Bandwidth vs Latency
Latency is sometimes referred to as delay or ping rate. It’s the lag you experience while waiting for something to load. If bandwidth is the amount of information sent per second, latency is the amount of time it takes that information to get from its source to you.
Bandwidth vs throughput
Throughput is how much information actually gets delivered in a certain amount of time. So if bandwidth is the max amount of data, throughput is how much of that data makes it to its destination – taking latency, network speed, packet loss and other factors into account.
Database partitioning and sharding
What :-
Sharding and partitioning are both about breaking up a large data set into smaller subsets. The difference is that sharding implies the data is spread across multiple computers while partitioning does not. Partitioning is about grouping subsets of data within a single database instance.
Why :-
improve performance.
When:-
when data grows huge.
How:-
Horizontal and vertical sharding.
Indexes
What:-
Indexes are a powerful tool used in the background of a database to speed up querying. Indexes power queries by providing a method to quickly lookup the requested data.

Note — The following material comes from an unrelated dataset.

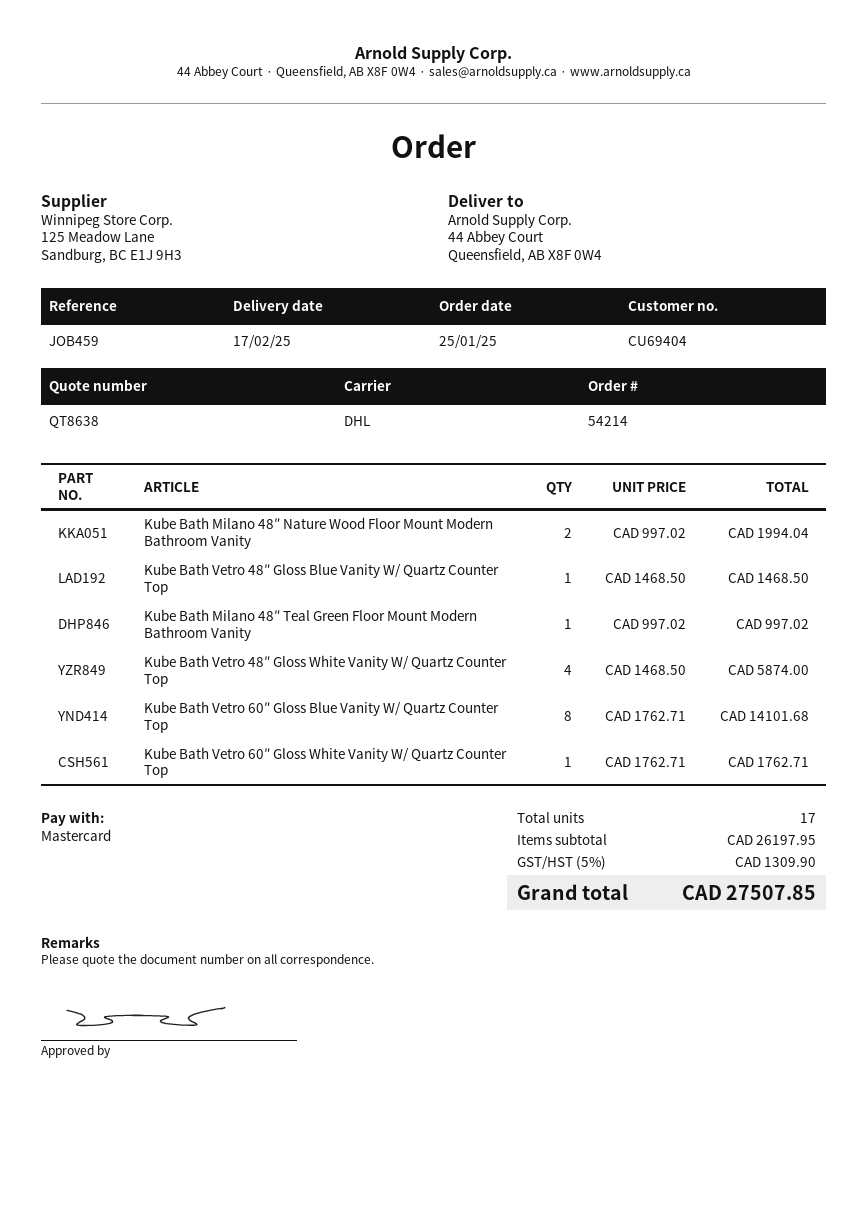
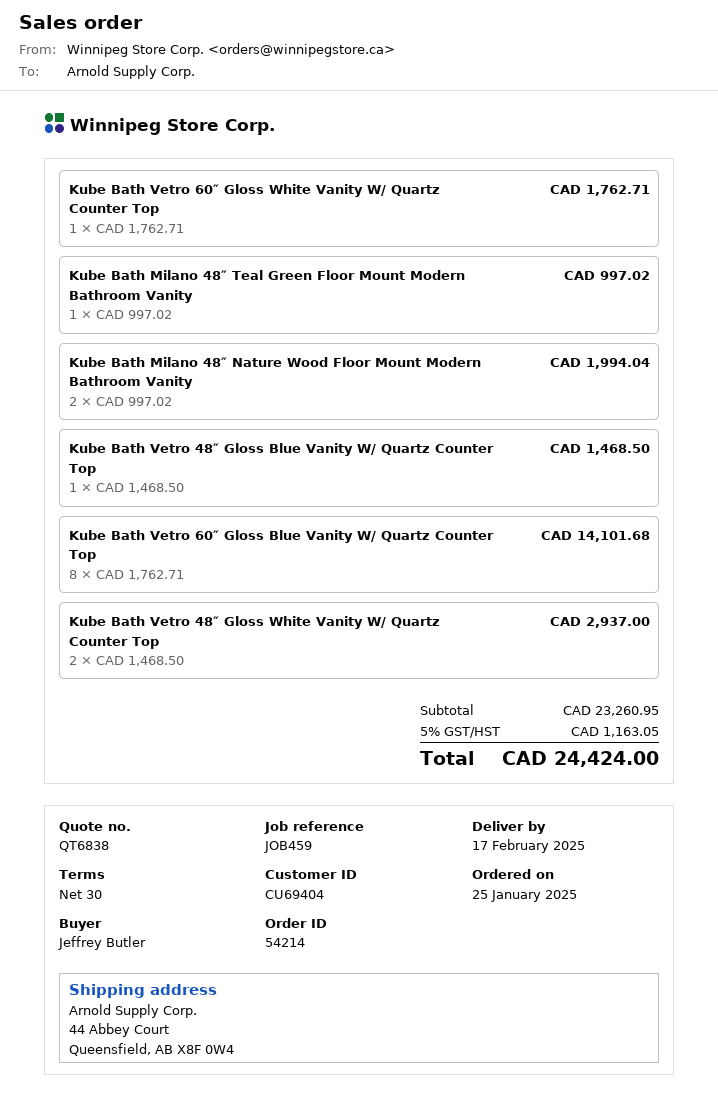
quote number: QT8638 -> QT6838
Kube Bath Vetro 48″ Gloss White Vanity W/ Quartz Counter Top: 4 x 1468.50 = 5874.00 -> 2 x 1468.50 = 2937.00
subtotal: 26197.95 -> 23260.95
tax: 5% = 1309.90 -> 5% = 1163.05
total: 27507.85 -> 24424.00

Simply put, an index is a pointer to data in a table. An index in a database is very similar to an index in the back of a book.
Why:-
Indexes serve as lookup tables that efficiently store data for quicker retrieval.
Public Key
What :- Public keys have been described by some as being like a business’ address on the web – it’s public and anyone can look it up and share it widely. In asymmetric encryption, public keys can be shared with everyone in the system. Once the sender has the public key, he uses it to encrypt his message.
Why :-
When :-
Where :-
How
Private key
Each public key comes paired with a unique private key. Think of a private key as akin to the key to the front door of a business where only you have a copy. This defines one of the main differences between the two types of keys. The private key ensures only you can get through the front door. In the case of encrypted messages, you use this private key to decrypt messages
SSL protocol
- A browser requests a secure page (usually https://).
- The web server sends its public key with its certificate.
- The browser checks that the certificate was issued by a trusted party (usually a trusted root CA), that the certificate is still valid and that the certificate is related to the site contacted.
- The browser then uses the public key, to encrypt a random symmetric encryption key and sends it to the server with the encrypted URL required as well as other encrypted http data.
- The web server decrypts the symmetric encryption key using its private key and uses the symmetric key to decrypt the URL and http data.
- The web server sends back the requested html document and http data encrypted with the symmetric key.
- The browser decrypts the http data and html document using the symmetric key and displays the information.